*Exercise*: Transcribe only part of the material below: the lines from the one containing "delivery date: 2020-10-30 -> 2020-10-20" through the one containing "Landshark (2008 AKA", inclusive, exactly as written.
═══ Supplied records
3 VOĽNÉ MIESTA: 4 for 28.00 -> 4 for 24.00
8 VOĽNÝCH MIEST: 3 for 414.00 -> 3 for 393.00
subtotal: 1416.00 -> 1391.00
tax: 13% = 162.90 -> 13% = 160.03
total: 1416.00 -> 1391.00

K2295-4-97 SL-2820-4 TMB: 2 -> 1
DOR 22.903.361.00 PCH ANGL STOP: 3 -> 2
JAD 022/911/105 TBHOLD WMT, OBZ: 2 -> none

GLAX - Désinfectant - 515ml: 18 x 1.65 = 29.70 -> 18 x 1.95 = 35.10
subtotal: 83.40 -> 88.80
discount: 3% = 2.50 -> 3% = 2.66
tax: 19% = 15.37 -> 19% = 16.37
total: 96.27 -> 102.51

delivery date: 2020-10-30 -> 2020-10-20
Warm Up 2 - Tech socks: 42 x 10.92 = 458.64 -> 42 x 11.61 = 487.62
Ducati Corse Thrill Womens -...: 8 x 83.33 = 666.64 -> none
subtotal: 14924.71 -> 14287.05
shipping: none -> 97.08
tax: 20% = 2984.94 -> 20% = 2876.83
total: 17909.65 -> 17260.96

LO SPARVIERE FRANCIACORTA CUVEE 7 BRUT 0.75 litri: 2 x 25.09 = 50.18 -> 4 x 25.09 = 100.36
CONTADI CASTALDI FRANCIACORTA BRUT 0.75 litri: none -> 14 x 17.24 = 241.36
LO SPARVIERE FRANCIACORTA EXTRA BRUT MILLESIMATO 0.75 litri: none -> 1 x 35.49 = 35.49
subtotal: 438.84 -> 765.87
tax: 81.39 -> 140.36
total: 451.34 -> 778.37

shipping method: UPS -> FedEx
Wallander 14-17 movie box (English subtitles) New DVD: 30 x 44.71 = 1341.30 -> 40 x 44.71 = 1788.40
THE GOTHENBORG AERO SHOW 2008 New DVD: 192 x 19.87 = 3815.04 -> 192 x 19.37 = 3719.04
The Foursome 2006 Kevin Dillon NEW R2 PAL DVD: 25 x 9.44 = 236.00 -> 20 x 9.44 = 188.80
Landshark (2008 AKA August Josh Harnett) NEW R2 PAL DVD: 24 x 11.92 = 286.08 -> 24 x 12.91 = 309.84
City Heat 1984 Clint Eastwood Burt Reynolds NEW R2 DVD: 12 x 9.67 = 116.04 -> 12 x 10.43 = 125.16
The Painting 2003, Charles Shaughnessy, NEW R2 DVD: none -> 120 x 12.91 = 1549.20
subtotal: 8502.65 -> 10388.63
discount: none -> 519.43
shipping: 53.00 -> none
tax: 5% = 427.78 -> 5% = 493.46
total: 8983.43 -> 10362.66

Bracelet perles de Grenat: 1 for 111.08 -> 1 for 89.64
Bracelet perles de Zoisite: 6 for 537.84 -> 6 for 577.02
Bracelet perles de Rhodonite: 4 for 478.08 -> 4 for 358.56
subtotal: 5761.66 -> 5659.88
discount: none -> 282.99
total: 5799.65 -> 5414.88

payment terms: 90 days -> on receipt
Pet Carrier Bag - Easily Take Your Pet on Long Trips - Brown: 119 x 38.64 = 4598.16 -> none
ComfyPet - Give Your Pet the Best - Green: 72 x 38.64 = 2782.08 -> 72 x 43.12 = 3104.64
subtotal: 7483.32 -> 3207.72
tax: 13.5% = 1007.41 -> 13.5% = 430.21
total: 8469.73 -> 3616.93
══════
*Task response*:
delivery date: 2020-10-30 -> 2020-10-20
Warm Up 2 - Tech socks: 42 x 10.92 = 458.64 -> 42 x 11.61 = 487.62
Ducati Corse Thrill Womens -...: 8 x 83.33 = 666.64 -> none
subtotal: 14924.71 -> 14287.05
shipping: none -> 97.08
tax: 20% = 2984.94 -> 20% = 2876.83
total: 17909.65 -> 17260.96

LO SPARVIERE FRANCIACORTA CUVEE 7 BRUT 0.75 litri: 2 x 25.09 = 50.18 -> 4 x 25.09 = 100.36
CONTADI CASTALDI FRANCIACORTA BRUT 0.75 litri: none -> 14 x 17.24 = 241.36
LO SPARVIERE FRANCIACORTA EXTRA BRUT MILLESIMATO 0.75 litri: none -> 1 x 35.49 = 35.49
subtotal: 438.84 -> 765.87
tax: 81.39 -> 140.36
total: 451.34 -> 778.37

shipping method: UPS -> FedEx
Wallander 14-17 movie box (English subtitles) New DVD: 30 x 44.71 = 1341.30 -> 40 x 44.71 = 1788.40
THE GOTHENBORG AERO SHOW 2008 New DVD: 192 x 19.87 = 3815.04 -> 192 x 19.37 = 3719.04
The Foursome 2006 Kevin Dillon NEW R2 PAL DVD: 25 x 9.44 = 236.00 -> 20 x 9.44 = 188.80
Landshark (2008 AKA August Josh Harnett) NEW R2 PAL DVD: 24 x 11.92 = 286.08 -> 24 x 12.91 = 309.84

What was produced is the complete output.